[[ Dataset extract, beginning ]]

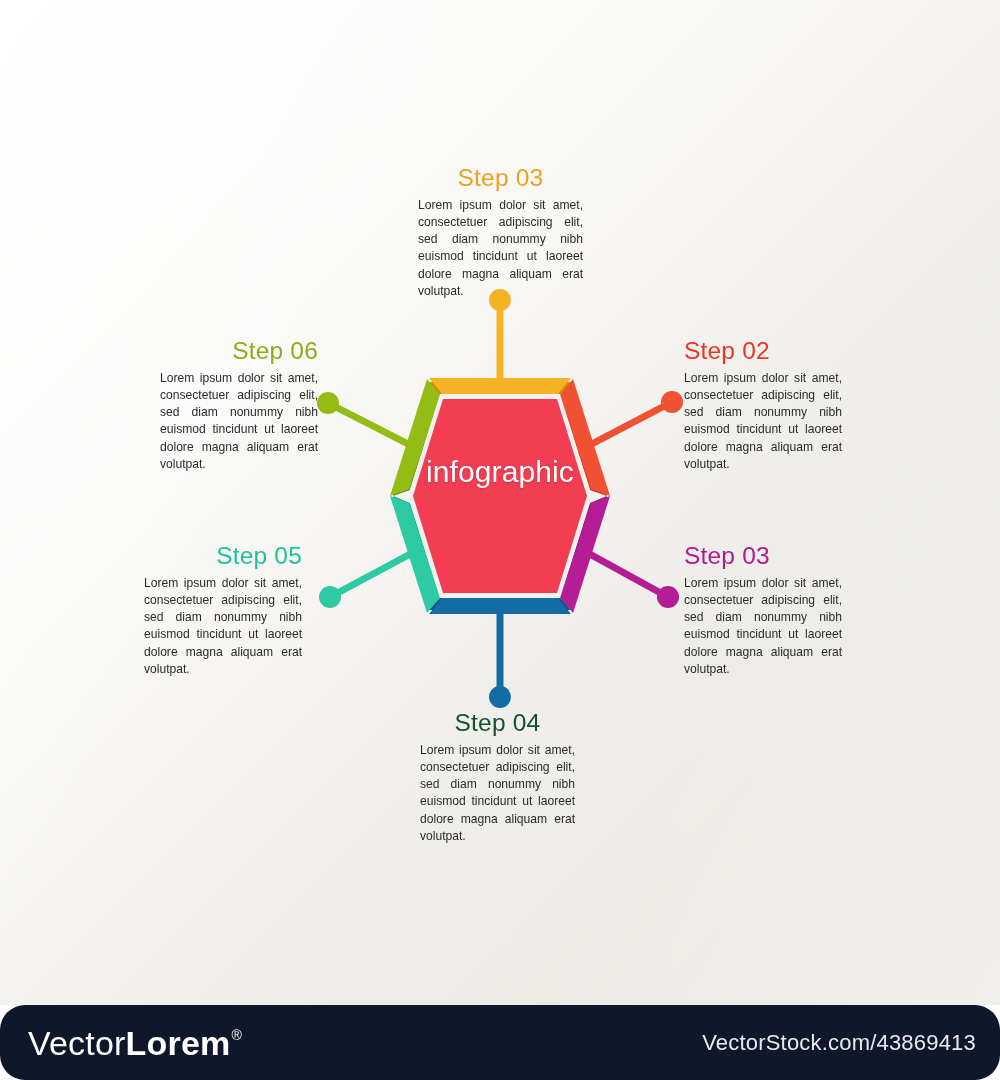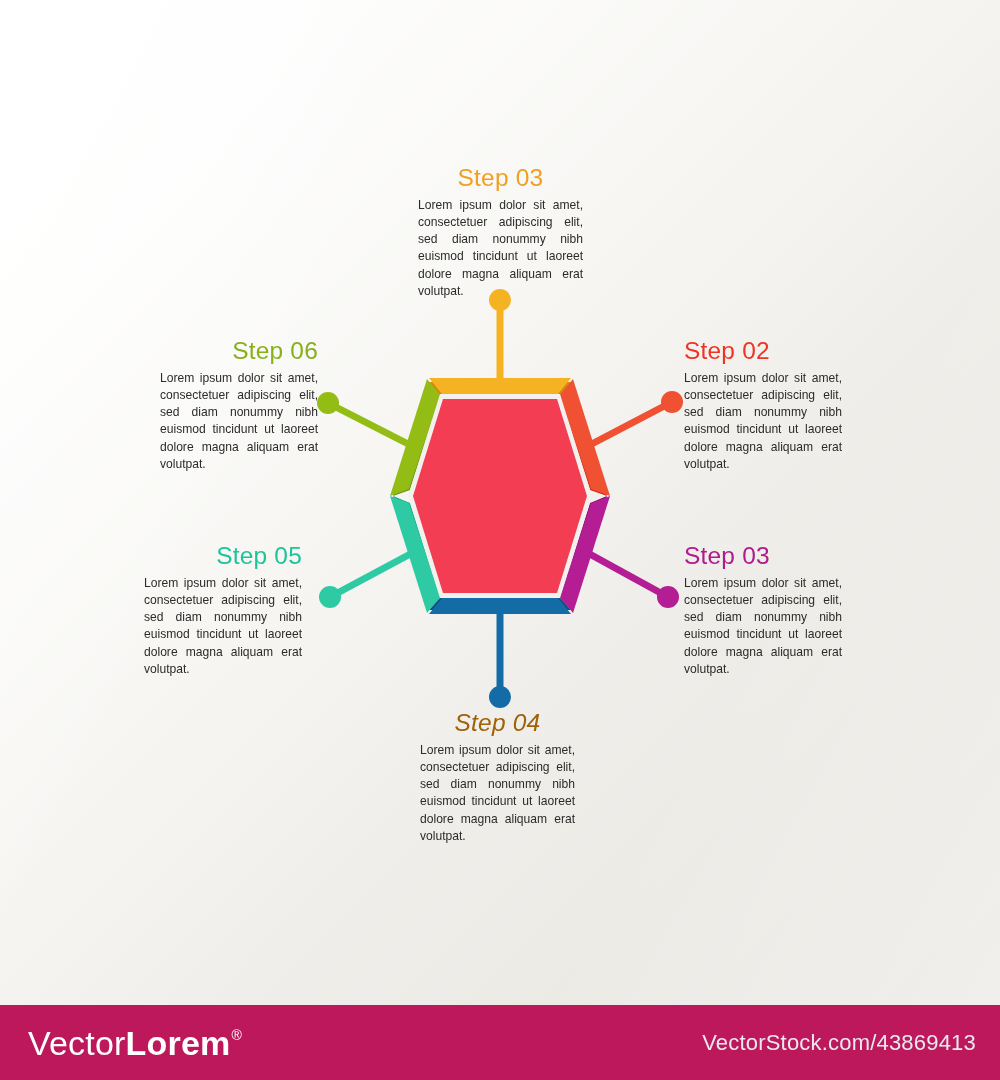--- a/index.html
+++ b/index.html
@@ -215,53 +215,54 @@
       <circle cx="500" cy="300" r="11" fill="#f5b324"></circle>
       <circle cx="672" cy="402" r="11" fill="#ef5132"></circle>
       <circle cx="668" cy="597" r="11" fill="#b51d94"></circle>
       <circle cx="500" cy="697" r="11" fill="#136ca5"></circle>
       <circle cx="330" cy="597" r="11" fill="#2ecaa4"></circle>
       <circle cx="328" cy="403" r="11" fill="#93bd15"></circle>
     </g>
   </svg>
 
   <div class="hex-label" style="color: rgb(255, 255, 255);">
+    <span class="l2">infographic</span>
   </div>
 
   <div class="step align-center" id="step-01">
     <h3 class="step-title" style="color: rgb(240, 160, 32);">Step 03</h3>
     <p class="step-body">Lorem ipsum dolor sit amet, consectetuer adipiscing elit, sed diam nonummy nibh euismod tincidunt ut laoreet dolore magna aliquam erat volutpat.</p>
   </div>
 
   <div class="step align-left" id="step-02">
     <h3 class="step-title" style="color: rgb(238, 53, 36);">Step 02</h3>
     <p class="step-body">Lorem ipsum dolor sit amet, consectetuer adipiscing elit, sed diam nonummy nibh euismod tincidunt ut laoreet dolore magna aliquam erat volutpat.</p>
   </div>
 
   <div class="step align-left" id="step-03">
     <h3 class="step-title" style="color: rgb(178, 25, 140);">Step 03</h3>
     <p class="step-body">Lorem ipsum dolor sit amet, consectetuer adipiscing elit, sed diam nonummy nibh euismod tincidunt ut laoreet dolore magna aliquam erat volutpat.</p>
   </div>
 
   <div class="step align-center" id="step-04">
-    <h3 class="step-title" style="color: #a16207; font-style: italic;">Step 04</h3>
+    <h3 class="step-title" style="color: #14532d;">Step 04</h3>
     <p class="step-body">Lorem ipsum dolor sit amet, consectetuer adipiscing elit, sed diam nonummy nibh euismod tincidunt ut laoreet dolore magna aliquam erat volutpat.</p>
   </div>
 
   <div class="step align-right" id="step-05">
     <h3 class="step-title" style="color: rgb(31, 195, 154);">Step 05</h3>
     <p class="step-body">Lorem ipsum dolor sit amet, consectetuer adipiscing elit, sed diam nonummy nibh euismod tincidunt ut laoreet dolore magna aliquam erat volutpat.</p>
   </div>
 
   <div class="step align-right" id="step-06">
     <h3 class="step-title" style="color: rgb(134, 177, 24);">Step 06</h3>
     <p class="step-body">Lorem ipsum dolor sit amet, consectetuer adipiscing elit, sed diam nonummy nibh euismod tincidunt ut laoreet dolore magna aliquam erat volutpat.</p>
   </div>
 
-  <div id="footer" style="background: #be185d;">
+  <div id="footer" style="background: #0f172a; border-radius: 25px;">
     <div id="wordmark">
       <span class="wm-light">Vector</span>
         <span class="wm-bold">Lorem</span>
         <span class="wm-reg">®</span>
     </div>
     <div id="footer-url">VectorStock.com/43869413</div>
   </div>
 
 </div>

[[ Dataset extract, end ]]

### Your goal
Print the data above in full and exactly as it appears, skipping the pictures.

### Answer for the task
--- a/index.html
+++ b/index.html
@@ -215,53 +215,54 @@
       <circle cx="500" cy="300" r="11" fill="#f5b324"></circle>
       <circle cx="672" cy="402" r="11" fill="#ef5132"></circle>
       <circle cx="668" cy="597" r="11" fill="#b51d94"></circle>
       <circle cx="500" cy="697" r="11" fill="#136ca5"></circle>
       <circle cx="330" cy="597" r="11" fill="#2ecaa4"></circle>
       <circle cx="328" cy="403" r="11" fill="#93bd15"></circle>
     </g>
   </svg>
 
   <div class="hex-label" style="color: rgb(255, 255, 255);">
+    <span class="l2">infographic</span>
   </div>
 
   <div class="step align-center" id="step-01">
     <h3 class="step-title" style="color: rgb(240, 160, 32);">Step 03</h3>
     <p class="step-body">Lorem ipsum dolor sit amet, consectetuer adipiscing elit, sed diam nonummy nibh euismod tincidunt ut laoreet dolore magna aliquam erat volutpat.</p>
   </div>
 
   <div class="step align-left" id="step-02">
     <h3 class="step-title" style="color: rgb(238, 53, 36);">Step 02</h3>
     <p class="step-body">Lorem ipsum dolor sit amet, consectetuer adipiscing elit, sed diam nonummy nibh euismod tincidunt ut laoreet dolore magna aliquam erat volutpat.</p>
   </div>
 
   <div class="step align-left" id="step-03">
     <h3 class="step-title" style="color: rgb(178, 25, 140);">Step 03</h3>
     <p class="step-body">Lorem ipsum dolor sit amet, consectetuer adipiscing elit, sed diam nonummy nibh euismod tincidunt ut laoreet dolore magna aliquam erat volutpat.</p>
   </div>
 
   <div class="step align-center" id="step-04">
-    <h3 class="step-title" style="color: #a16207; font-style: italic;">Step 04</h3>
+    <h3 class="step-title" style="color: #14532d;">Step 04</h3>
     <p class="step-body">Lorem ipsum dolor sit amet, consectetuer adipiscing elit, sed diam nonummy nibh euismod tincidunt ut laoreet dolore magna aliquam erat volutpat.</p>
   </div>
 
   <div class="step align-right" id="step-05">
     <h3 class="step-title" style="color: rgb(31, 195, 154);">Step 05</h3>
     <p class="step-body">Lorem ipsum dolor sit amet, consectetuer adipiscing elit, sed diam nonummy nibh euismod tincidunt ut laoreet dolore magna aliquam erat volutpat.</p>
   </div>
 
   <div class="step align-right" id="step-06">
     <h3 class="step-title" style="color: rgb(134, 177, 24);">Step 06</h3>
     <p class="step-body">Lorem ipsum dolor sit amet, consectetuer adipiscing elit, sed diam nonummy nibh euismod tincidunt ut laoreet dolore magna aliquam erat volutpat.</p>
   </div>
 
-  <div id="footer" style="background: #be185d;">
+  <div id="footer" style="background: #0f172a; border-radius: 25px;">
     <div id="wordmark">
       <span class="wm-light">Vector</span>
         <span class="wm-bold">Lorem</span>
         <span class="wm-reg">®</span>
     </div>
     <div id="footer-url">VectorStock.com/43869413</div>
   </div>
 
 </div>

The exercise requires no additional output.